O procurador-geral da República, Rodrigo Janot, ofereceu nesta sexta-feira (1) uma denúncia ao Supremo Tribunal Federal (STF) contra políticos do Partido Progressista (PP) por formação de uma organização criminosa para atuar no esquema de corrupção na Petrobras. O PP é hoje a quarta maior bancada da Câmara dos Deputados. A informação é do blog do jornalista Fausto Macedo.
Esta é a primeira denúncia oferecida pela Procuradoria-Geral da República (PGR) contra políticos no ramo de investigação conhecido como “quadrilhão” – que apurou a organização entre políticos e operadores para atuar na petrolífera.
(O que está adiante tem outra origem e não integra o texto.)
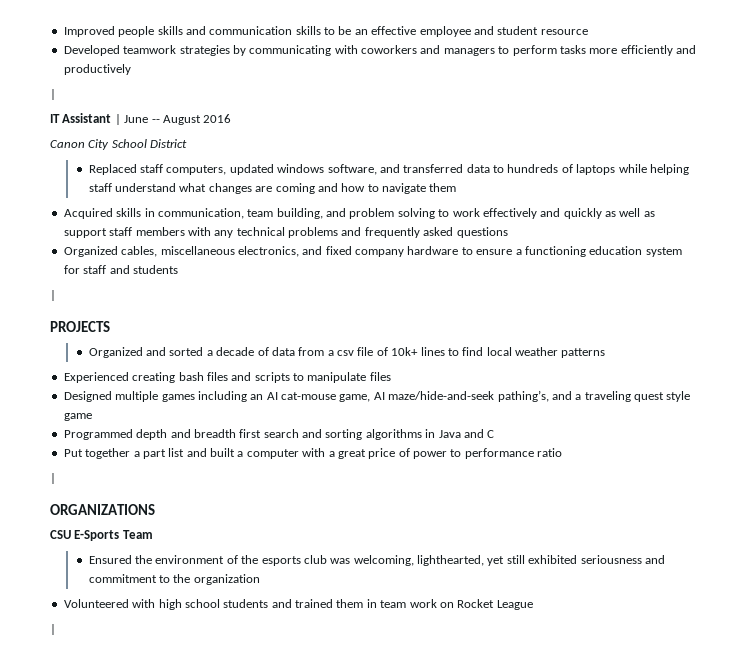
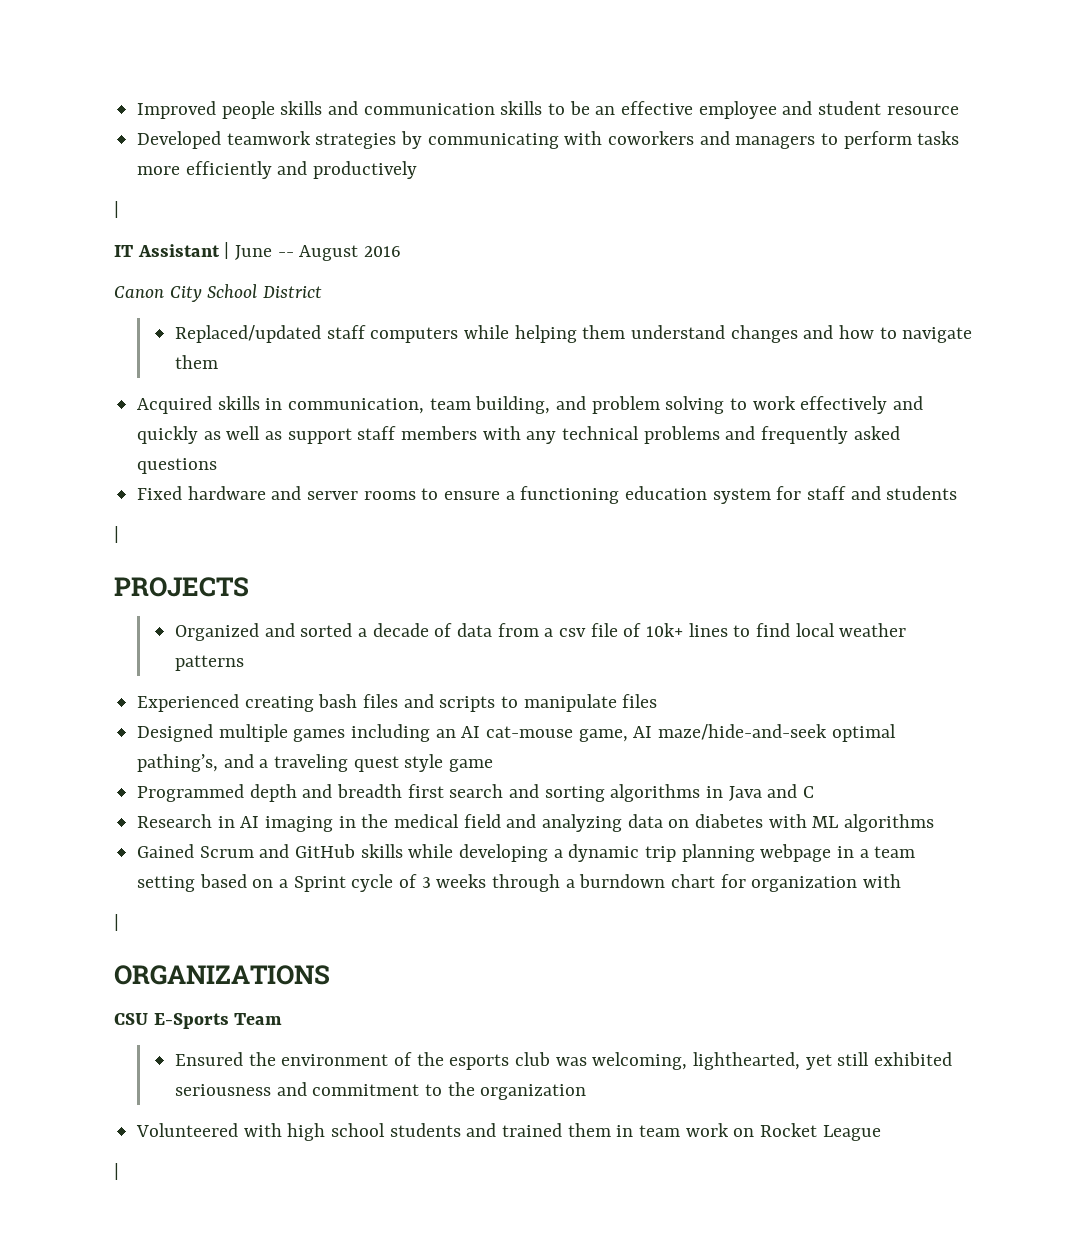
[88,164,689,175] [88,183,315,194] Replaced staff computers, updated windows software, and transferred data to hundreds of laptops while helping staff understand what changes are coming -> [174,325,798,343] Replaced/updated staff computers while helping them understand changes
[63,246,459,257] Organized cables, miscellaneous electronics, and fixed company hardware -> [137,486,416,500] Fixed hardware and server rooms
(495, 395) none -> [831,724,896,742] optimal
[63,448,563,459] Put together a part list and built a computer with a great price of power to performance ratio -> [137,814,935,832] [137,844,916,862] [137,874,902,892] Research in AI imaging in the medical field and analyzing data on diabetes with ML algorithms // Gained Scrum and GitHub skills while developing a dynamic trip planning webpage in a team setting based on a Sprint cycle of 3 weeks through a burndown chart for organization with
A denúncia contra políticos do PP será mantida em sigilo no STF pois foram usadas informações da delação do ex-deputado Pedro Corrêa (PP-PE), que ainda está protegida por segredo de justiça.

O inquérito relativo ao PP tem 30 alvos – entre eles o ex-ministro Aguinaldo Ribeiro e o presidente da legenda, senador Ciro Nogueira (PI). No oferecimento de denúncia, há casos que foram arquivados, quando no entendimento dos procuradores, não praticaram crimes. O Estado apurou, no entanto, que o presidente da sigla é um dos denunciados.
A investigação foi aberta na primeira leva de inquéritos pedidos por Janot ao STF na Lava Jato, em março de 2015. No meio do caminho, contudo, a própria PGR pediu para fatiar a investigação em quatro ramos: PP, PMDB do Senado, PMDB da Câmara e PT.
Informações prestadas pelos primeiros delatores – Alberto Youssef e Paulo Roberto Costa – deram origem à investigação, que foi enriquecida com as novas colaborações premiadas firmadas de lá pra cá, como a da Odebrecht.
Quando pediu o fatiamento da investigação, Janot citou que o inquérito apontava para “um desenho de um grupo criminoso organizado único, amplo e complexo” com atores que “se interligam”.
Procurada, a assessoria do senador Ciro Nogueira não se manifestou até a publicação desta reportagem.